La réforme de la PAC

L'enjeu était de taille : réformer la politique agricole commune (PAC), qui, avec 43 milliards d'euros, représente à elle seule la moitié du budget communautaire de l'Union européenne.

Au terme de trois semaines de négociations souvent houleuses, les ministres de l'Agriculture des Quinze sont parvenus le jeudi 26 juin à un accord qui doit entrer en vigueur dès janvier 2005. Présentée par la Commission européenne en juillet 2002, la réforme fait écho aux récriminations des pays en voie de développement concernant les distorsions de la concurrence. Elle devrait permettre de glisser d'un modèle d'agriculture productiviste à une approche plus écologique et qualitative en entérinant notamment le principe de découplage des aides financières du volume de la production (versement d'un paiement unique aux exploitations, indépendamment des quantités et des denrées produites). Ces aides seraient désormais conditionnées au respect de critères environnementaux, sanitaires et sociaux. Seul le Portugal, opposé au volume des quotas de lait pour les Açores, continuait à s'opposer à l'accord au lendemain de sa signature.

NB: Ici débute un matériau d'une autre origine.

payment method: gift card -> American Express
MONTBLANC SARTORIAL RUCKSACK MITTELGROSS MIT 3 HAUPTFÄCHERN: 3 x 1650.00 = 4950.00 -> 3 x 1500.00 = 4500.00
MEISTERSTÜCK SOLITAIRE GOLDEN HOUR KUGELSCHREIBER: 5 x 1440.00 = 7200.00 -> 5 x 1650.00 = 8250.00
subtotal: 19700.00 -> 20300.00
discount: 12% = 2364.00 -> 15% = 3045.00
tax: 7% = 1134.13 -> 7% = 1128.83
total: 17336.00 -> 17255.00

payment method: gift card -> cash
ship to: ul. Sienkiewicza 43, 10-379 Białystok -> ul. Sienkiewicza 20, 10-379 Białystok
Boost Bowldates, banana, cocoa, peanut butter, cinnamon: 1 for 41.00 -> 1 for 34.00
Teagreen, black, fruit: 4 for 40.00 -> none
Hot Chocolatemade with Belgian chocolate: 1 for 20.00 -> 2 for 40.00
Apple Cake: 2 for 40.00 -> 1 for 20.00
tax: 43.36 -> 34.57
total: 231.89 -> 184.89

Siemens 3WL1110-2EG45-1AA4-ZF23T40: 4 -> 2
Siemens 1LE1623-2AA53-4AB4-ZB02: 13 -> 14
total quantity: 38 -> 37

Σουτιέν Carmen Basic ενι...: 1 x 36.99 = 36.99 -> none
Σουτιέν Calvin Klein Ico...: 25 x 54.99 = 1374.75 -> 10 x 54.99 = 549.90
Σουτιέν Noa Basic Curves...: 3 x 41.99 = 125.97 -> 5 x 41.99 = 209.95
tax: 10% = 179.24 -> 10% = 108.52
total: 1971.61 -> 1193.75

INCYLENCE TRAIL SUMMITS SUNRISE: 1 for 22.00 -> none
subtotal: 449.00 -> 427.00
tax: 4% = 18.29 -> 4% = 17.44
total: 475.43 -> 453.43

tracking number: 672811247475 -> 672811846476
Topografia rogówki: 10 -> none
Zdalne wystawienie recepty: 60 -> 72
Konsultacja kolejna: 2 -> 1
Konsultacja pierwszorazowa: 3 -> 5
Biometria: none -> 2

« Une nouvelle ère pour l'agriculture européenne »

Cette phrase, prononcée par le commissaire européen à l'Agriculture Franz Fischler, résume la portée de cet accord. L'Europe, accusée d'inonder les marchés avec ses surplus agricoles bon marché, envoie un signe fort aux États-Unis à la veille du sommet de l'Organisation mondiale du commerce qui doit se tenir en septembre à Cancún (Mexique) et où seront débattus les soutiens agricoles et les droits de douane. « L'UE a fait son devoir, c'est maintenant aux autres d'avancer », a lancé F. Fischler, laissant entendre que la balle était désormais dans le camp américain. Alors que les États-Unis, le Canada et l'Australie reprochaient au système actuel (plus forte est la production, plus importantes sont les subventions) de dégager des surplus, écoulés à perte sur les marchés étrangers et créant du même coup une concurrence déloyale, l'accord réussit à réconcilier les pays attachés au système des subventions (comme la France, principale bénéficiaire de la PAC) et les partisans de la réforme rangés derrière la Grande-Bretagne et les Pays-Bas. Néanmoins, les représentants des ONG, défenseurs des pays en voie de développement, ont tenu à tempérer la portée des changements, déplorant que l'agriculture européenne continue à être en partie subventionnée. Pour eux, la réforme ne profitera qu'aux seuls membres du groupe dit « de Cairns » (Australie, Nouvelle-Zélande, Indonésie, Argentine, Brésil) mais peu, ou pas du tout, aux pays africains.

Principale opposante à la réforme, la France, première bénéficiaire de la manne communautaire, avec ses 900 000 paysans, s'est néanmoins ralliée au texte final, acceptant, avec le soutien de l'Allemagne, une déconnexion partielle. Les deux pays pourront observer une période de transition jusqu'à 2007. Du côté des agriculteurs, les premières oppositions n'ont pas tardé à s'exprimer, la signature de l'accord suscitant immédiatement un mouvement de colère. Pour la première fois depuis sa création en 1957, au moment du traité de Rome, la PAC n'est plus synonyme d'aide à la production. Dominique Chardon, secrétaire général de la FNSEA, a exprimé « un sentiment de tristesse », estimant qu'il s'agissait d'une remise en cause des fondements de la PAC et d'une renationalisation en germe de la politique agricole, une certaine marge de manœuvre étant laissée aux États membres dans l'application de cette « réforme à la carte ».

Le contenu de l'accord signé

Afin de dessiner ce nouveau cadre pour l'agriculture européenne valable jusqu'en 2013, les ministres ont dû trancher le nœud gordien du découplage des aides directes du volume de la production pour lutter contre le productivisme (les agriculteurs n'étant plus incités à produire plus pour toucher les subventions). Alors que le commissaire Fischler était favorable à un découplage total, ce que refusait vigoureusement la France, l'accord prévoit finalement un découplage à hauteur de 75 % des sommes versées dans le secteur des céréales, 25 % des aides restant dépendantes de la production. Toutefois, les pays qui souhaiteraient appliquer un découplage total peuvent néanmoins le faire. Pour les bovins, deux options possibles : un couplage total pour la prime à la vache allaitante avec un découplage de 60 % de la prime à l'abattage ou un couplage total pour la prime à l'abattage. Pour les ovins et les caprins, enfin, le découplage touche 50 % de la prime actuelle.